We recently added more Reading Quick Assessments to Goalbook Pathways so teachers have more than one Quick Assessment to choose from when they are assessing reading standards. These additional resources approach the same standards from another dimension to give teachers a more accurate picture of student needs. Additionally, our content designers approached these new Quick Assessments with an intentional focus on questions with varying levels of rigor so teachers can see the depth at which students are grasping concepts.

When we first introduced Reading Quick Assessments, our partners made it clear to us that they were valuable resources used to scaffold instruction to higher levels of rigor. They are short, standard-aligned, and have rich engaging passages. Reading Quick Assessments are great for quizzes, pre- and post-assessments, and exit tickets because they have a range of DOK levels and question types that assess the skills connected to the standard. They are also useful to teachers because they include a rubric and an answer key so teachers can give student a clear criteria for success.

Demonstration of accessing and viewing a high school Reading Quick Assessment (RI.9–10.1 #2)

The definition of academic reading habits has expanded; our multidimensional Quick Assessments address the major shifts in the standards.

“However, the standards alone will not bring rigor to our classrooms. The implementation of these standards requires practical tools to develop local curricula and assessments and to promote classroom discourse aligned to higher levels of cognitive demand.”

Karin Hess, EdD. Leading Researcher and Writer at the Center for Assessment (Dover, NH)

As teachers build their effectiveness around delivering standards-aligned instruction, it becomes increasingly important for them to pay close attention to varying levels of rigor. The challenge is that the definition of what an appropriately rigorous instructional reading level is has evolved with the new standards. Students are no longer merely required to prove they comprehend a text by retelling what they read; instead, the demands students have around reading require them to build knowledge and develop key reading skills.

The major shifts in the standards call students to…

  • … build knowledge through exposure to complex non-fiction texts.
  • … determine word meaning and build vocabulary using context.
  • … synthesize information from complex texts to make meaning of various themes, contexts, or concepts.
  • … extract evidence from text to construct arguments.
  • … draw conclusions based on inferences about complex texts.

These new dimensions to the definition of reading proficiency are why our Reading Quick Assessments offer a broad variety of reading passages and assessment items.
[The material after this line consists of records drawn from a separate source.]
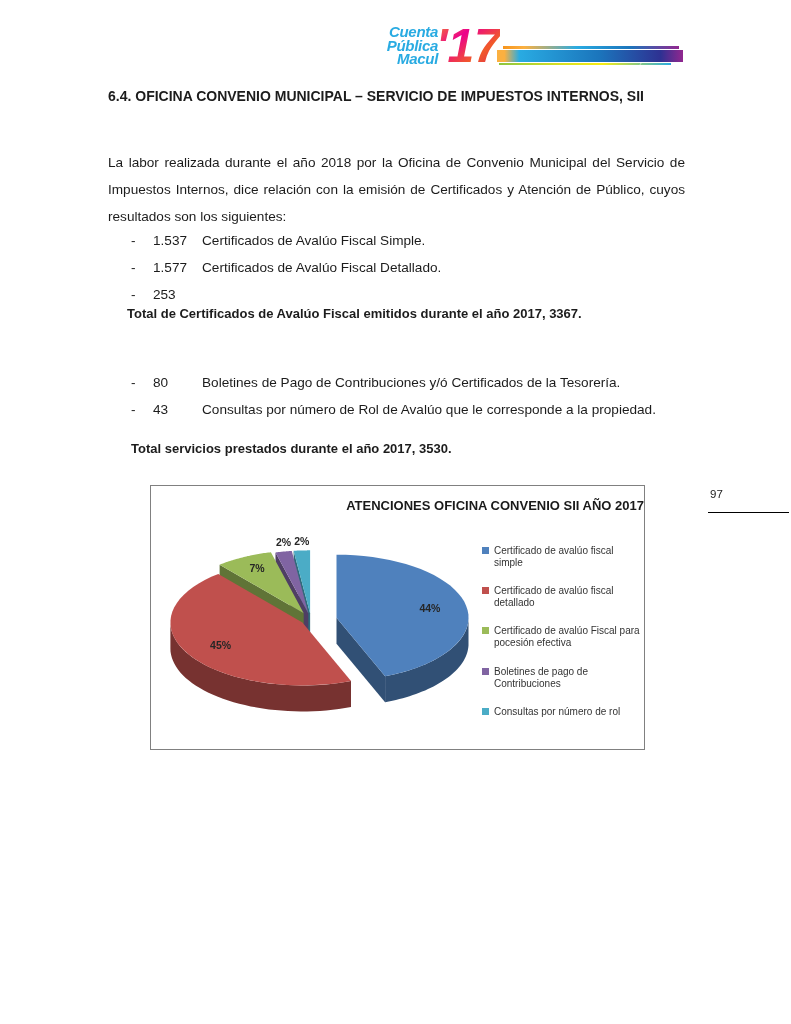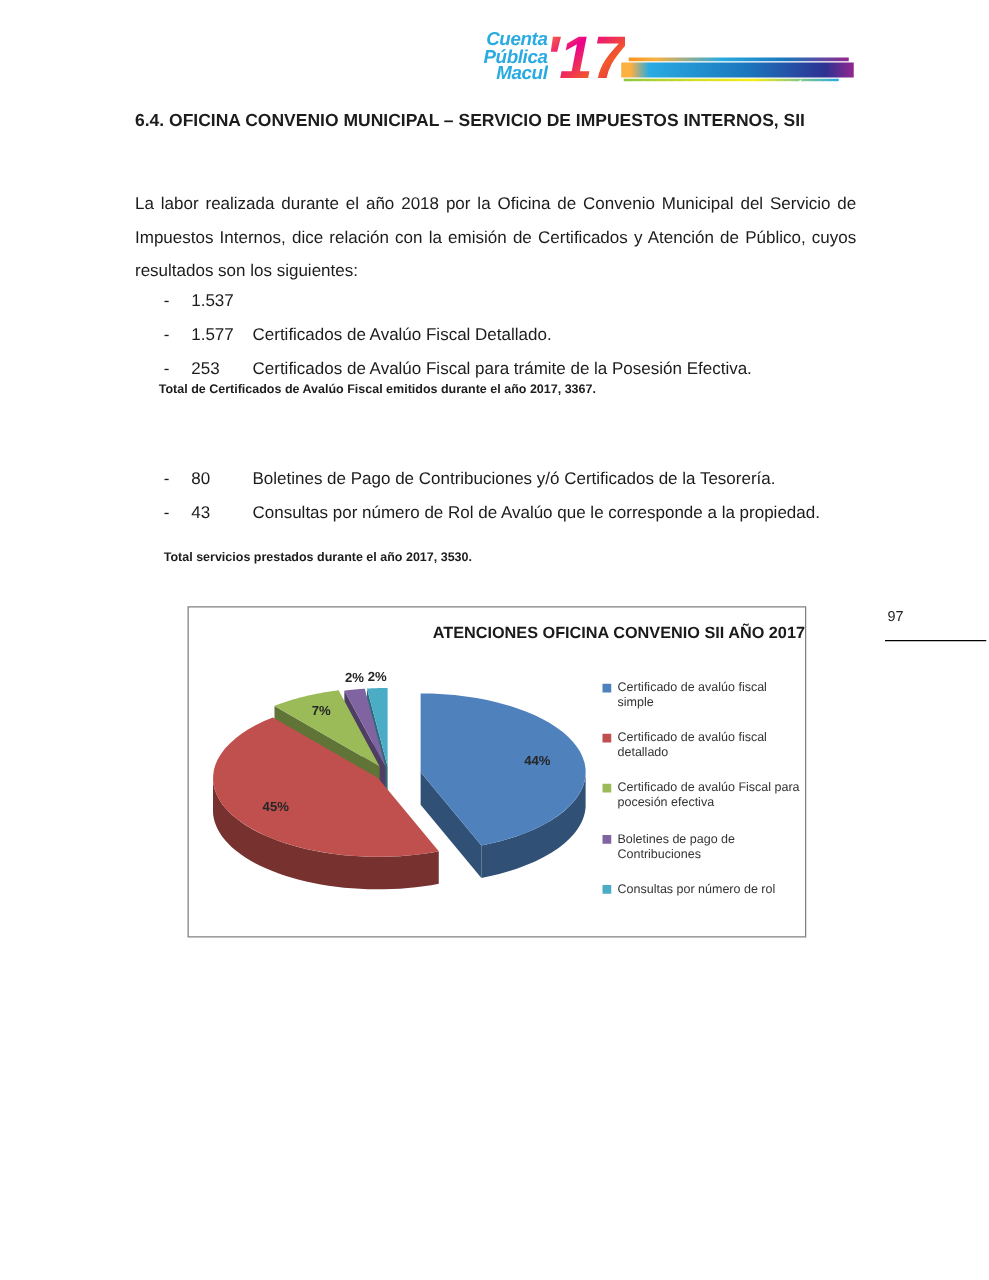"Certificados de Avalúo Fiscal Simple." span.lbl { html: none -> <span>Certificados de Avalúo Fiscal Simple.</span> }
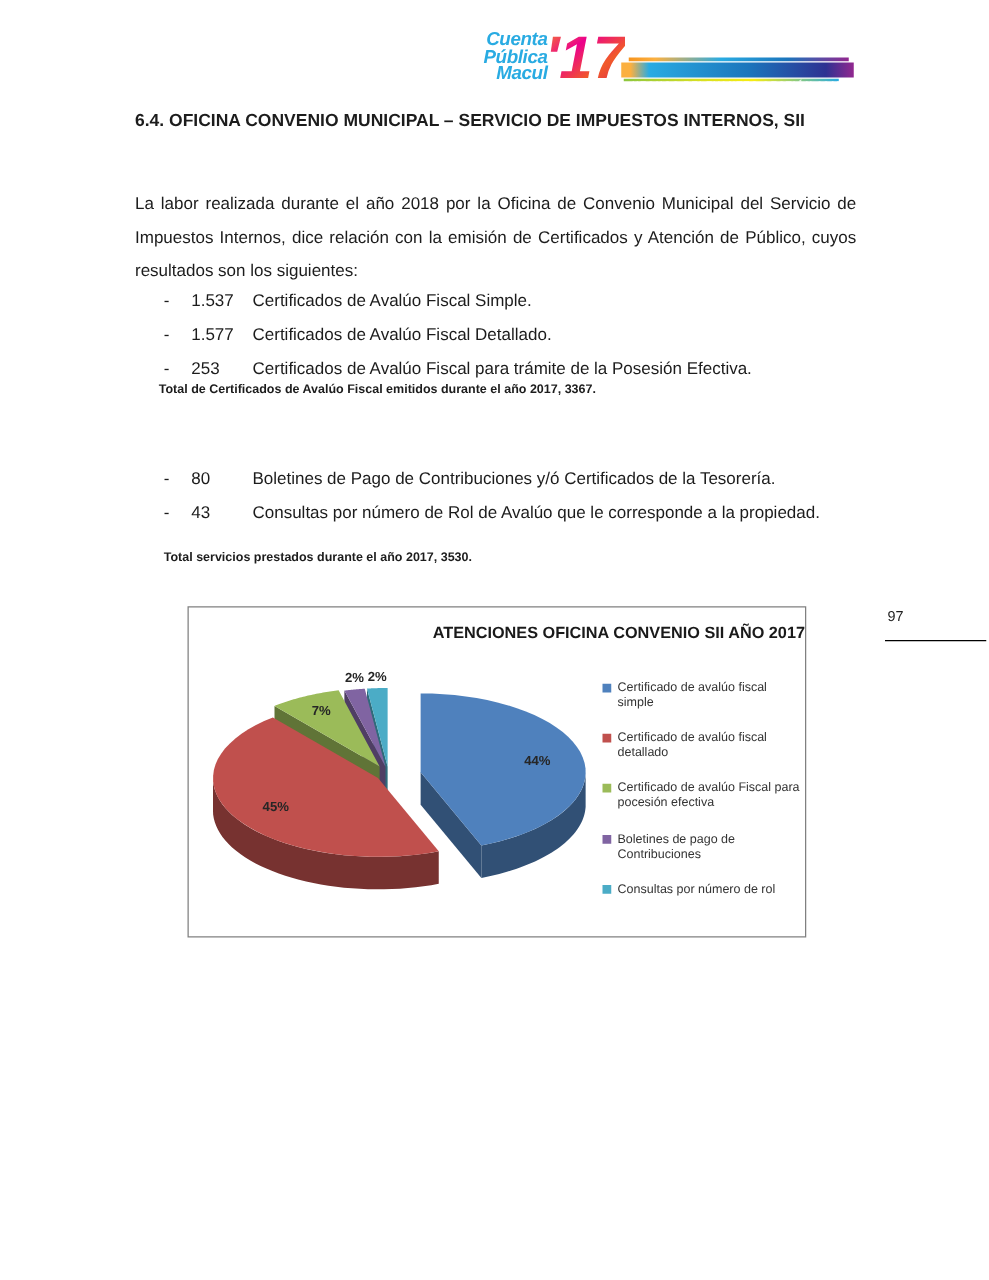"Certificados de Avalúo Fiscal para" span.lbl { html: <span>Certificados de Avalúo Fiscal para trámite de la Posesión Efectiva.</span> -> none }
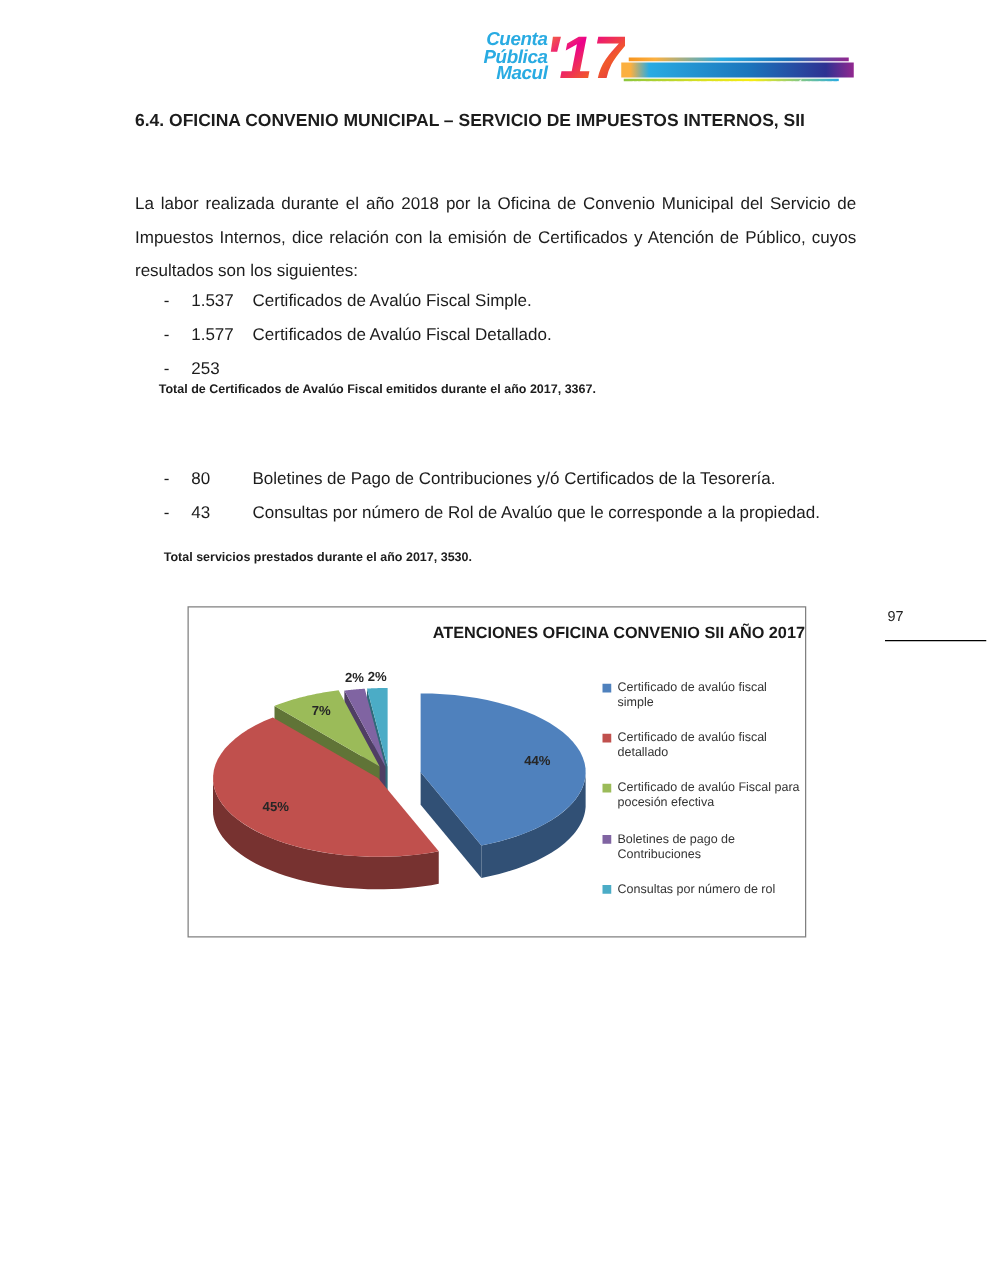"Total de Certificados de Avalúo" .total { font-size: 10px -> 13px }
If students are going to make significant reading growth, then teachers must assess all of the skills connected to the standard and do so with questions that range from the lowest to the highest levels of Webb’s Depth of Knowledge.

Example of Quick Assessment scoring rubric and questions at varying DOK Levels (RI.7.2)

Assessment is not purely evaluative; it is an opportunity for students and teachers to learn and engage with texts.

Information that is not attended to, that does not engage learners’ cognition, is in fact inaccessible. It is inaccessible both in the moment and in the future, because relevant information goes unnoticed and unprocessed

-UDL Principle of Engagement

Students are most engaged with learning activities when they are interested in the content. The reading passages in our Reading Quick Assessments are engaging because they are relevant and interesting to students. So many of our partners have given us feedback about how the topics of our nonfiction texts pique the interest of their students and serve as a great start to academic discussion in their classrooms. They’ve also let us know that the fiction texts within the Reading Quick Assessments are thematically rich and developmentally appropriate for their students. Our content designers were very intentional about choosing texts that addressed the shifts within the standards, but, more importantly, they prioritized releasing texts that specifically connected to student interests.

Our hope is that teachers identify the best application for these new Reading Quick Assessments in their classrooms. For many, this means using them to practice close reading strategies, which prioritize multiple read-throughs, and it is for purposes like these that we made sure all of the Reading Quick Assessment texts were tailored to student interests.

Designing assessments is challenging — Goalbook is here to help.

It is challenging to find or create standards-aligned tasks at varying levels of rigor, particularly when it comes to DOK Level 3 questions. Creating rigorous questions means unpacking a standard and getting to its core purpose, extracting all the skills that it takes to meet that standard, and finally designing questions that address these skills at varying levels of rigor. It is a complex process to go through for even one of the standards and a nearly impossible task to create multiple questions and tasks for every standard and skill.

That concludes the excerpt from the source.